Tuesday was the big day—the day when the heavyweights come out and everyone is really on their toes. Our room was booked from 09:00 to noon with no breaks. (Morning coffee loomed large as a liability to be sure.)

These meetings went really well right up to the point where we had a 15 minute "push." There is a saying—something like "no plan survives the first shot fired." Well, our day 2 plan failed right after the first meeting. It was a challenge, but fortunately we had our demo which gave us a great way to double-cover our guests. 
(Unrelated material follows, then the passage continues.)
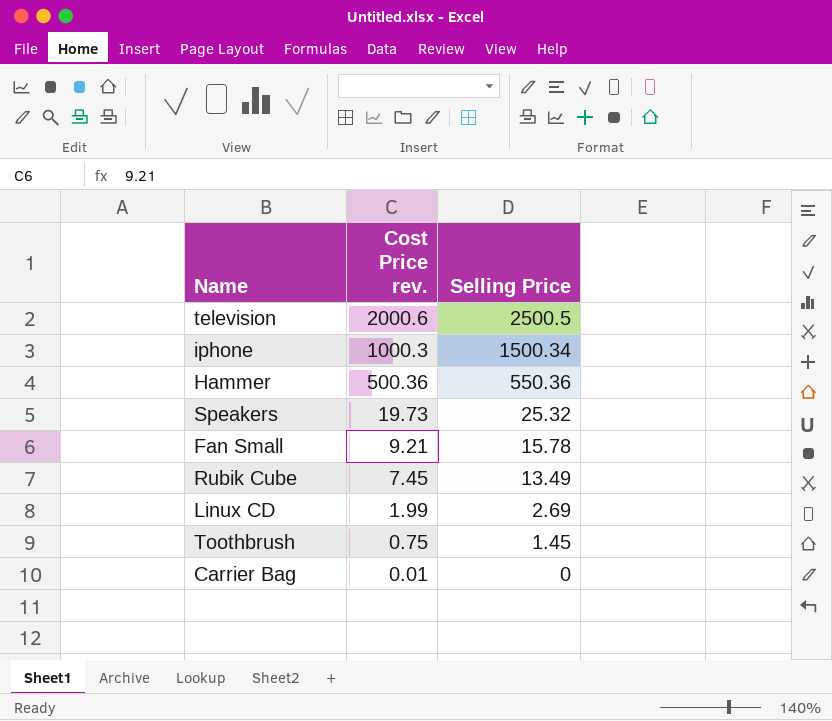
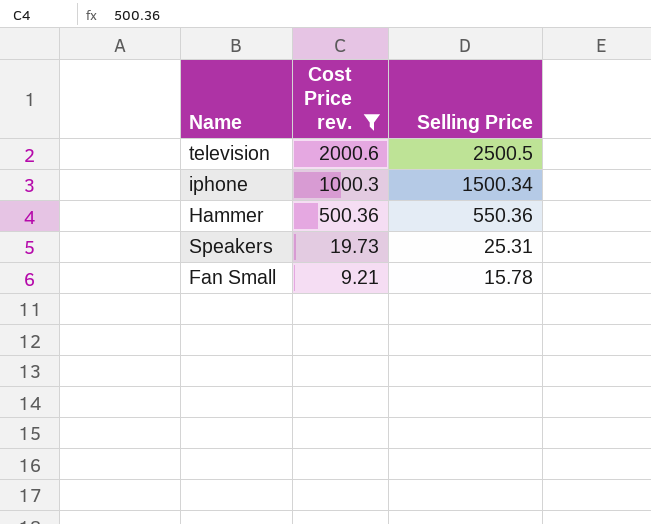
filter: none -> Cost Price rev. >= 9.21
Speakers | Selling Price: 25.32 -> 25.31

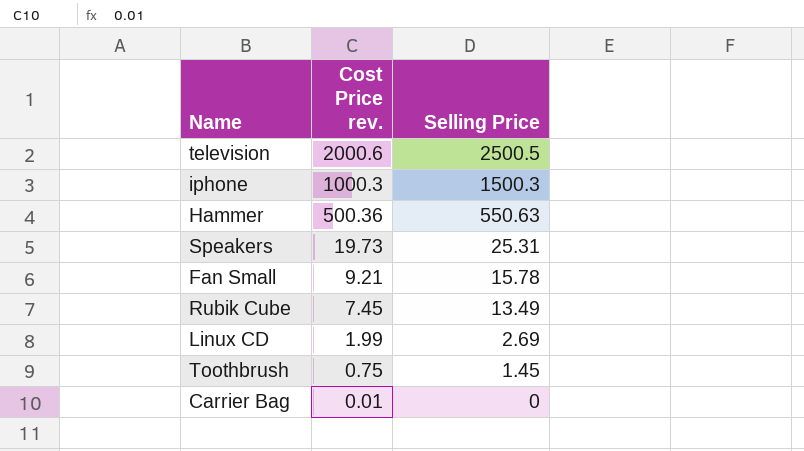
filter: Cost Price rev. >= 9.21 -> none
iphone | Selling Price: 1500.34 -> 1500.3
Hammer | Selling Price: 550.36 -> 550.63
[Attention nerds: our demonstration is of real-time “SkyBox” functionality, which comprises a fixed camera array that we process with a single board computer running our software framework. We can look anywhere instantly in a 360 x 270 degree “dome” of video, with in-line corner detection and optical flow measurement (with glass-to-glass latency below 65 ms) and we can transmit it over Ethernet to a remote display computer.]

Anyway, simply showing this dramatic demonstration of our COTS hardware and integration tools generated lots of discussion and, given the fact that our visitors set us off in some new and exciting directions, was exactly what we hoped for.

In the midst of all this activity, we also had loads of folks coming through the stand telling us that we had a beautiful display; clean, inviting, with a clear message. It was great to hear.

They say that "fortune favors the prepared mind." I guess that extends to trade shows: customers favor a prepared booth. Thanks to all our folks for being prepared.

Larry Schaffer

Larry Schaffer has been with us in a business development role since 2001, and works to create and maintain long-term, strategic relationships with key companies engaged in embedded computing for ground systems applications with a strong emphasis on image processing and distribution. He was born in Pennsylvania and educated as an Electrical Engineer in New Jersey and California (where he now lives). Just don’t ask him to tell you about being a war baby…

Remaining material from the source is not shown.